Schneider correctly cites the International Energy Outlook 2016 report, which states that “Even though consumption of non-fossil fuels is expected to grow faster than consumption of fossil fuels, fossil fuels still account for 78% of energy use in 2040.”
The IEO also states that “Renewables are the world’s fastest-growing energy source.”
However, the IEO 2016 reference case projections do not include the potential effects of the recently finalized Clean Power Plan (CPP) regulations in the United States. As the report states, “With the CPP, U.S. renewable energy use in 2040 would be 37% higher than in the IEO 2016 reference case.”
Globally, renewable energy installations continue to rise. According to the International Energy Agency, “renewables are expected to cover more than 60% of global power capacity growth of the next five years. Two thirds of this growth will be in 4 key markets: China (37%); the U.S. (13%), the EU (12%) and India (9%).
Furthermore, “by 2040, the majority of renewables-based generation is competitive without any subsidies.” Renewable energy represents a major opportunity for economic development.
Increasingly, residential customers, communities, utilities, states, and investors have significant options for renewable energy.
These choices increase in number and decrease in cost as citizens elect them. This is good news for Catholics — and all people of good will and all concerned citizens — who are caring for our common home, and each other.

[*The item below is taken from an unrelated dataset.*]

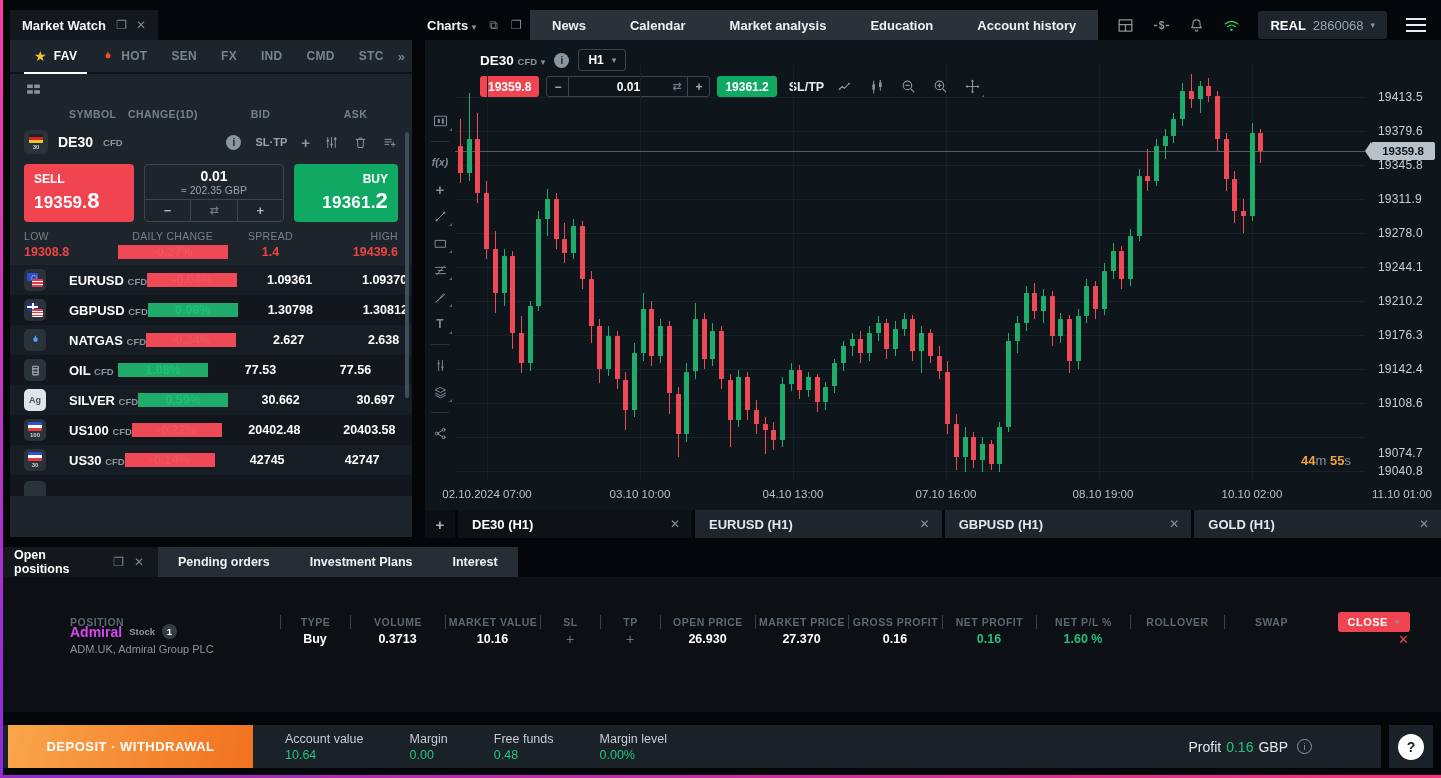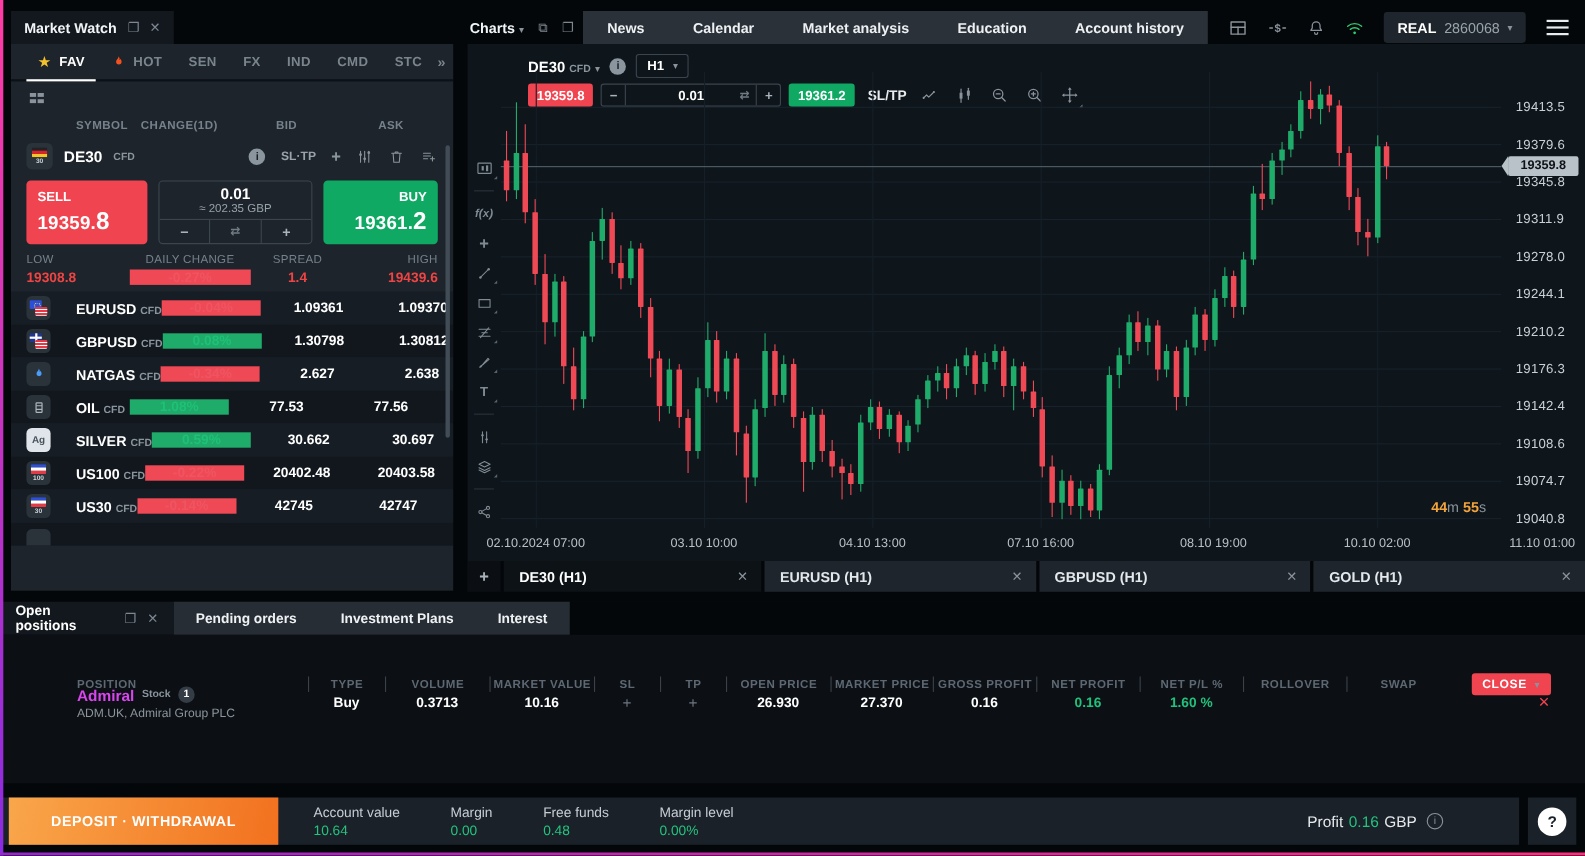"f(x)" .ltools { padding-top: 104px -> 72px }
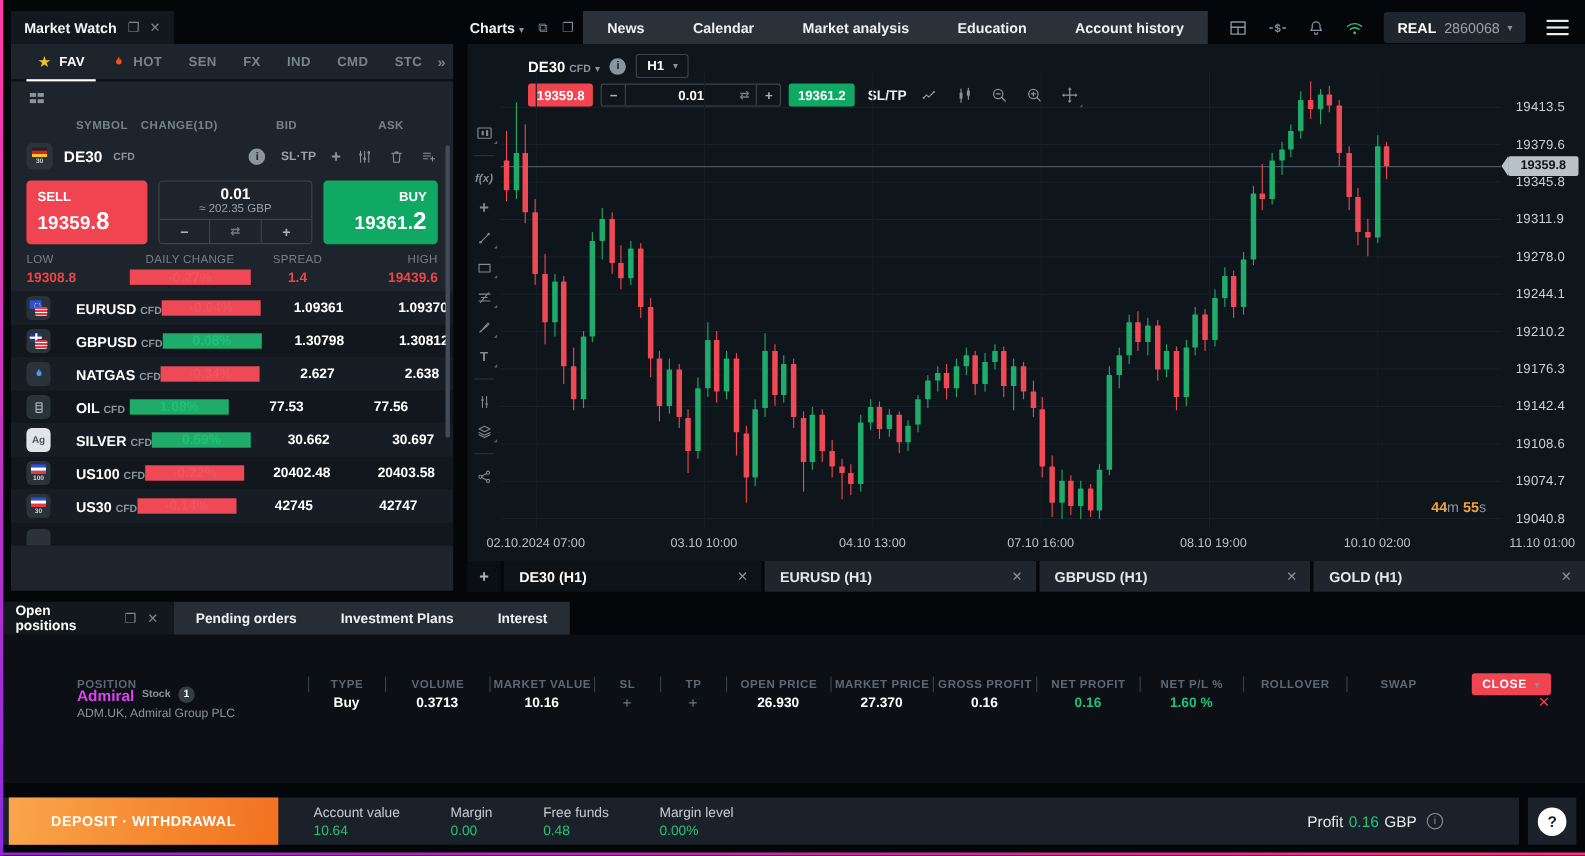"19074.7" div.ytick { top: 365px -> 381px }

Dr. Erin Lothes is an associate professor of Theology at the College of Saint Elizabeth in Morristown, NJ, the lead author of Catholic Energy Ethics for the Twenty-first Century, author of A New Paradigm for Catholic Energy Ethics, and former Earth Institute Fellow at Columbia University. She is also the author of The Paradox of Christian Sacrifice: The Loss of Self, the Gift of Self (Herder and Herder) and Inspired Sustainability: Planting Seeds for Action (Orbis).